The semiconductor industry has shifted to a globalized business model in which the integrated circuit (IC) supply chain is outsourced to offshore manufacturing and testing facilities. Design houses are facing mounting threats in terms of IP piracy, reverse engineering, and overproduction [1]. According to a commission report by NBR [2], hardware IP theft has caused an estimated financial loss of hundreds of billions of US dollars to the industry.

Researchers have developed various techniques to enhance the supply-chain security of ICs. Logic locking [3]–[5] inserts key-controlled locking units to protect intellectual property and resist security threats. Without knowing the correct key, an adversary cannot recover the functionality of the original circuit. IC camouflaging [6] disrupts the adversary’s capability to extract the netlist of a circuit from imaging its physical layout. Split manufacturing [7] divides the fabrication process across multiple foundries, with lower metal layers manufactured by the untrusted foundries. However, all of these techniques are susceptible to I/O query attacks [8], [9], structural attacks [10], [11], or proximity attacks [12]–[14]. Moreover, they rely on special security primitives and incur significant PPA overheads, preventing them from being widely adopted by the industry.

Recently, eFPGA-based hardware redaction [15] has emerged as a more robust and efficient approach to safeguard the supply chain of ICs. During the design process, the design house replaces a small portion of the original circuit with an embedded FPGA fabric. Upon completion of the manufacturing process, the design house configures the eFPGA with the correct bitstream to activate the chip’s functionality.
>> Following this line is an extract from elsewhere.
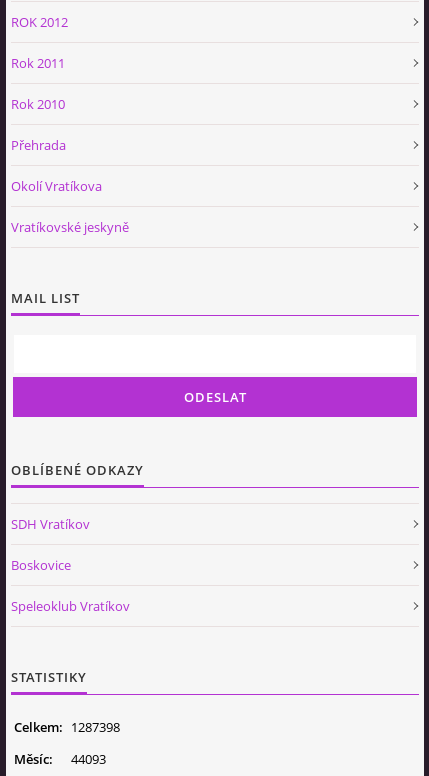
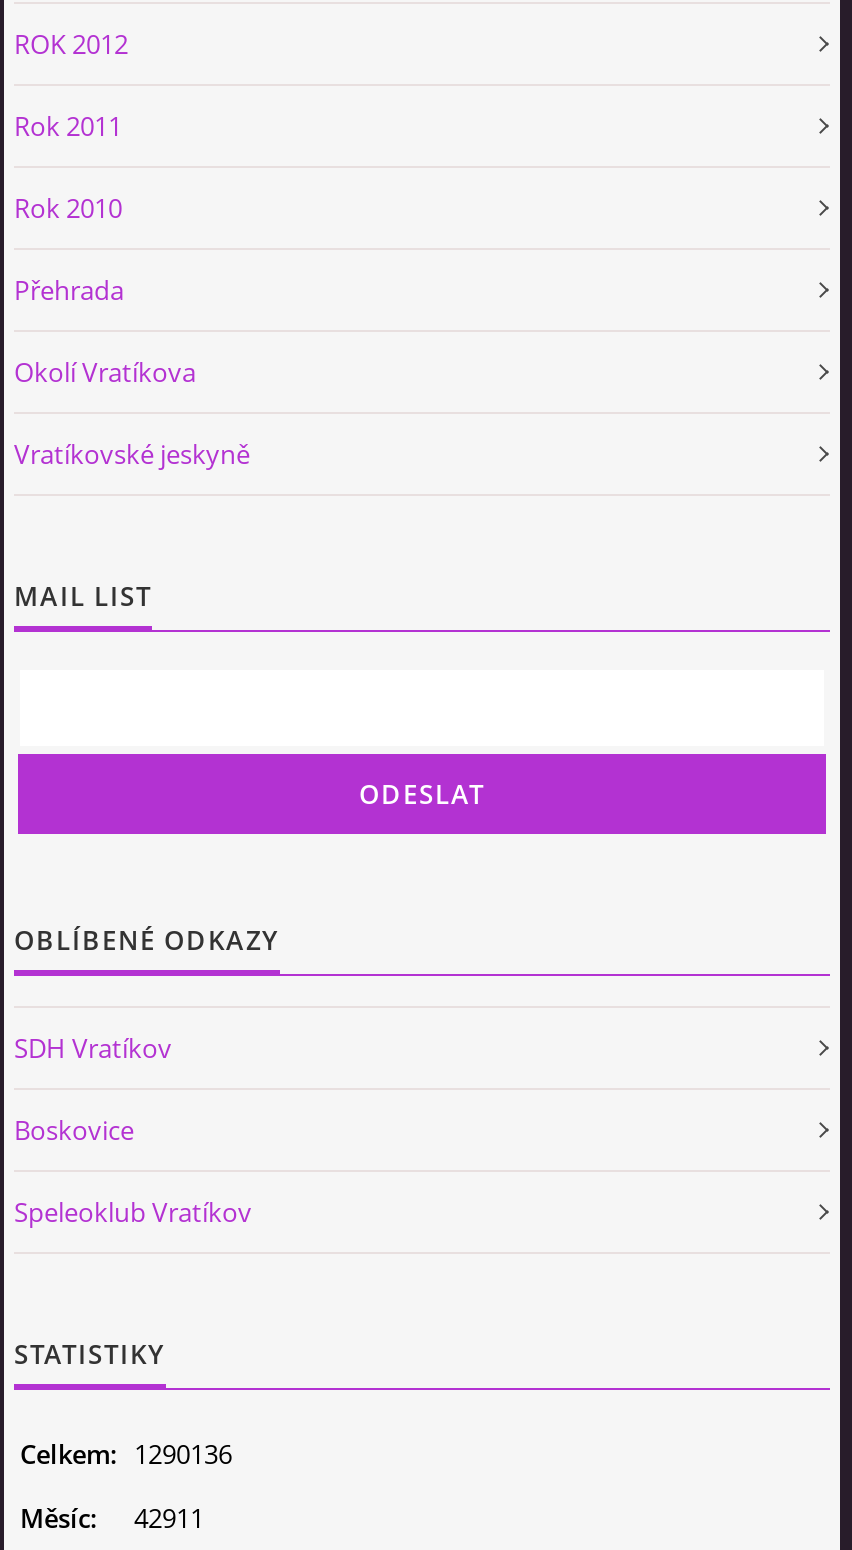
- Celkem: 1287398
+ Celkem: 1290136

- Měsíc: 44093
+ Měsíc: 42911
There exist effective ways to prevent the bitstream from being tampered with by an adversary [16].

A central problem of eFPGA redaction is how to partition the original circuit into two portions: the modules remain as ASIC, and the remaining modules are to be redacted into an FPGA. A desirable partitioning result can minimize the PPA overhead of the resulting chip (in this work, we focus on delay and area, as power typically correlates with area) while maintaining the resiliency against I/O query attacks. Previous work, such as SheLL [17] and the ALICE framework [18], along with its successor ARIANNA [19], tackle this problem primarily at the RTL. However, they cannot find the best trade-off between performance, security, and cost of redaction because they are unaware of the structural and physical information of the chip.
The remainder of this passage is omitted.